To, BSE Limited, National Stock Exchange of India Limited, P J Towers, Dalal Street, Exchange Plaza, Bandra-Kurla Complex, Mumbai – 400 001. Bandra (E), Mumbai – 400 051. Scrip Code: 543228 NSE Symbol: Route

Dear Sir / Madam,

Sub: Disclosure under Regulation 30 and Regulation 30A of the Securities and Exchange Board of India (Listing Obligations and Disclosure Requirements) Regulations, 2015, as amended (“SEBI (LODR) Regulations”)

We wish to inform you that the promoters and members of the promoter group ( detailed in the Annexure below ) (collectively referred to as the “ Sellers ”) of Route Mobile Limited (“ Company ”) have entered into a Share Purchase Agreement dated July 17, 2023 (the “ Share Purchase Agreement ” or “ SPA ”) with Proximus Opal S.A./ N.V. (“ Acquirer ”) and Proximus S.A. (" Proximus ”), pursuant to which the Sellers propose to sell their entire shareholding in the Company (i.e. 3,64,14,286 equity shares representing 57.56% of the Expanded Voting Share Capital as on date) (“ Sale Shares ”) to the Acquirer. The consummation of the SPA would result in the Acquirer acquiring control over the Company. The foregoing proposed transaction being hereinafter referred to as the “ Proposed Transaction ”.

The Proposed Transaction shall attract an obligation on the Acquirer to make an open offer as required under Regulation 3(1) and 4 of the Securities and Exchange Board of India (Substantial Acquisition of Shares and Takeovers) Regulations, 2011 (“ SEBI (SAST) Regulations ”).
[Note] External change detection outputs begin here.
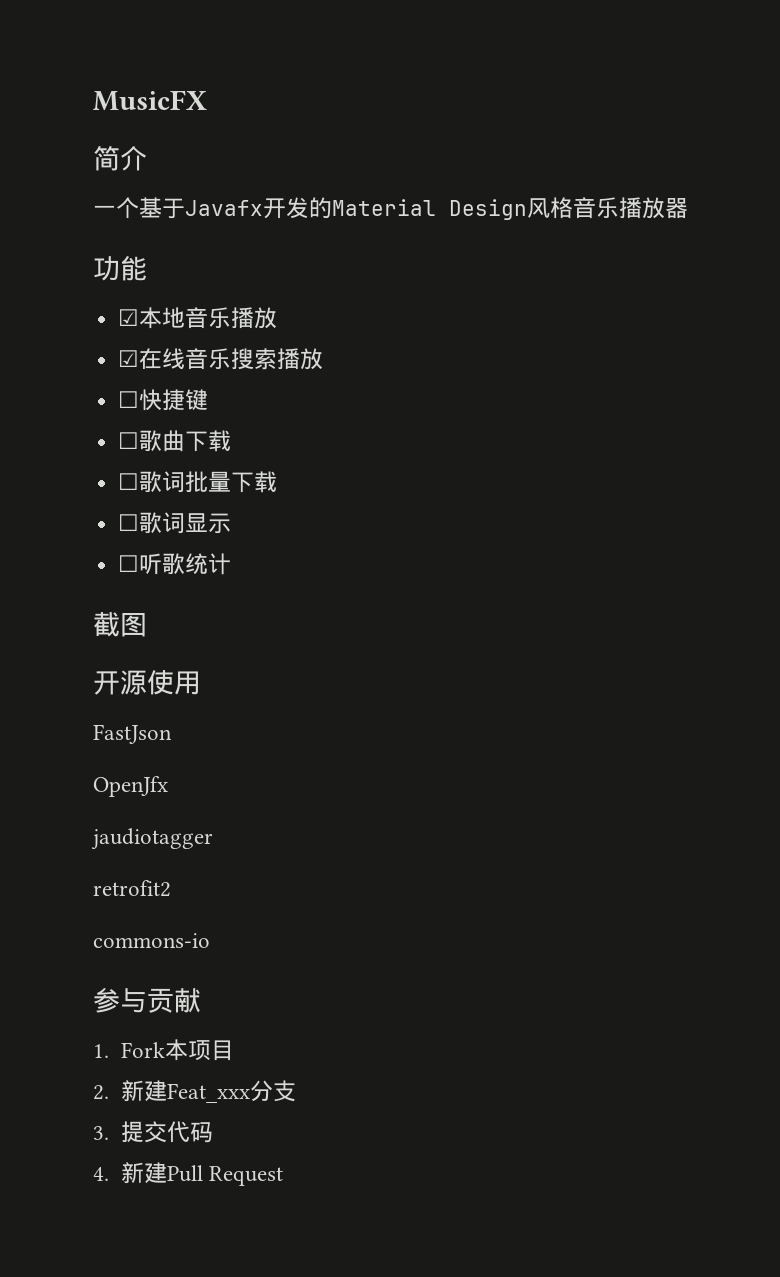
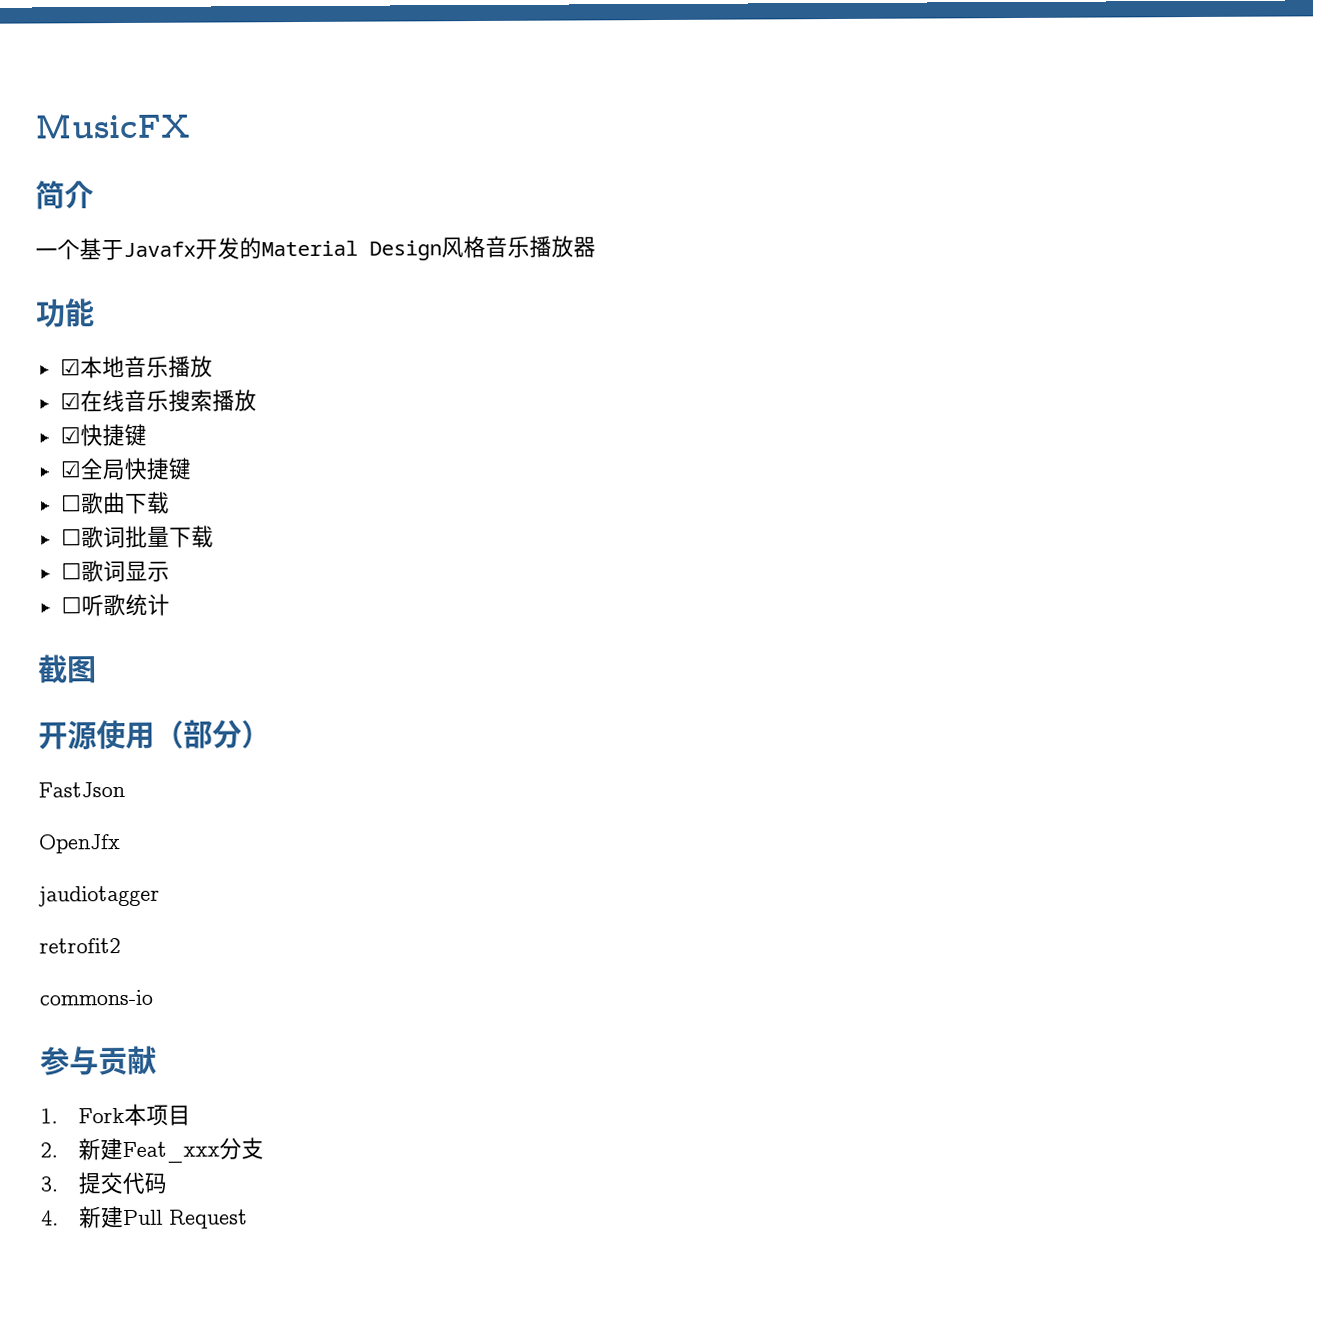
- ☐快捷键
+ ☑快捷键
+ ☑全局快捷键
- 开源使用
+ 开源使用（部分）

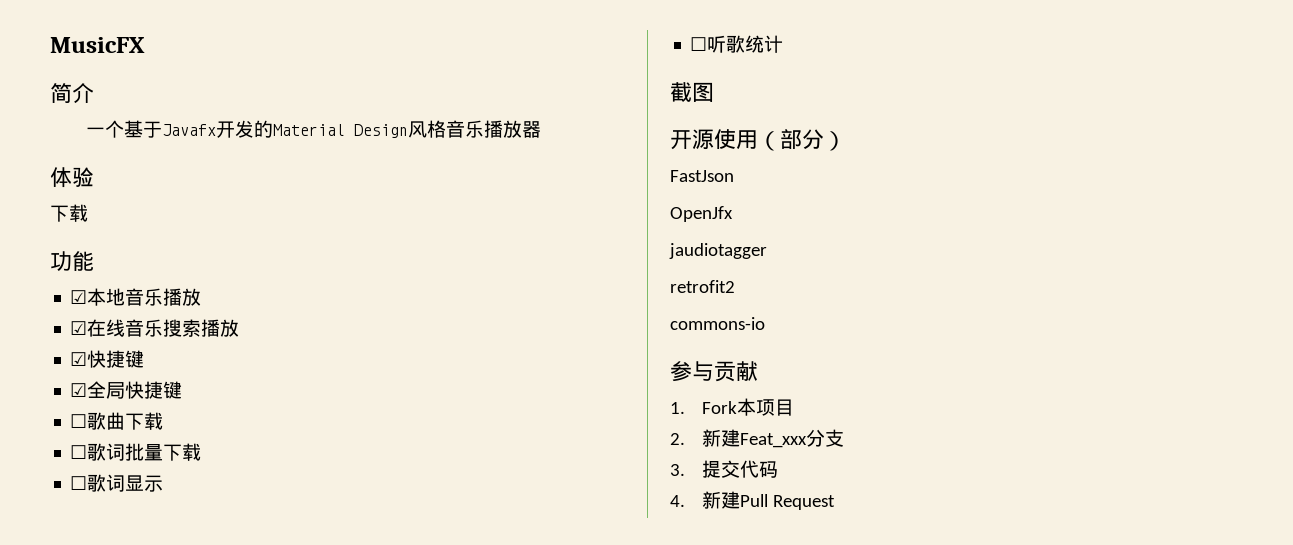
+ 体验
+ 下载

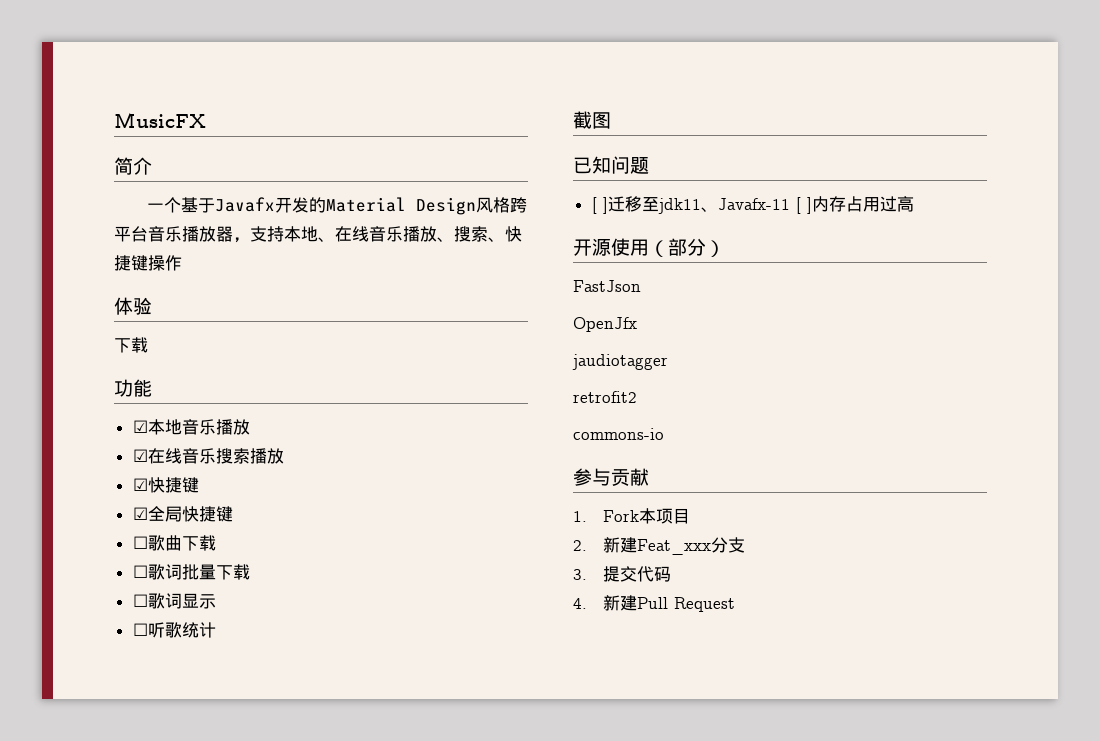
- 一个基于Javafx开发的Material Design风格音乐播放器
+ 一个基于Javafx开发的Material Design风格跨平台音乐播放器，支持本地、在线音乐播放、搜索、快捷键操作
+ 已知问题
+ [ ]迁移至jdk11、Javafx-11 [ ]内存占用过高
In addition, the Board was informed that Proximus has entered into a share sale agreement dated July 17, 2023 (“ Share Sale Agreement ”) with Clear Bridge Ventures LLP, an affiliate of the Sellers (referred to as the “ Sellers’ Affiliate ”). Pursuant to the Share Sale Agreement, the Sellers’ Affiliate intends to make a minority investment in the Acquirer and acquire 94,10,742 equity shares of the Acquirer from Proximus (representing up to a maximum of 14.5% of the share capital of the Acquirer) subject to satisfaction of the identified conditions precedent set out therein. In this regard, the Acquirer and the Sellers’ Affiliate have also entered into a shareholders agreement dated July 17, 2023 to record the rights and obligations of the Sellers’ Affiliate vis-à-vis the Acquirer (“ Shareholders’ Agreement ”).

Please find attached details in the annexure to this letter, disclosed pursuant to Regulation 30 and Regulation 30A of the Securities and Exchange Board of India (Listing Obligations and Disclosure Requirements) Regulations, 2015 (“ LODR Regulations ”) read with Para 5 and Para 5A of Part A, Schedule III of the LODR Regulations, Paragraph A.5 of Annexure 18 of the master circular bearing reference number SEBI/HO/CFD/PoD2/CIR/P/2023/120 dated July 11, 2023 and Paragraph A.5A of Annexure I of the circular bearing reference number SEBI/HO/CFD/CFDPoD-1/P/CIR/2023/123 dated July 13, 2023 issued by Securities and Exchange Board of India with respect to the SPA by and between the Sellers, the Acquirer and Proximus.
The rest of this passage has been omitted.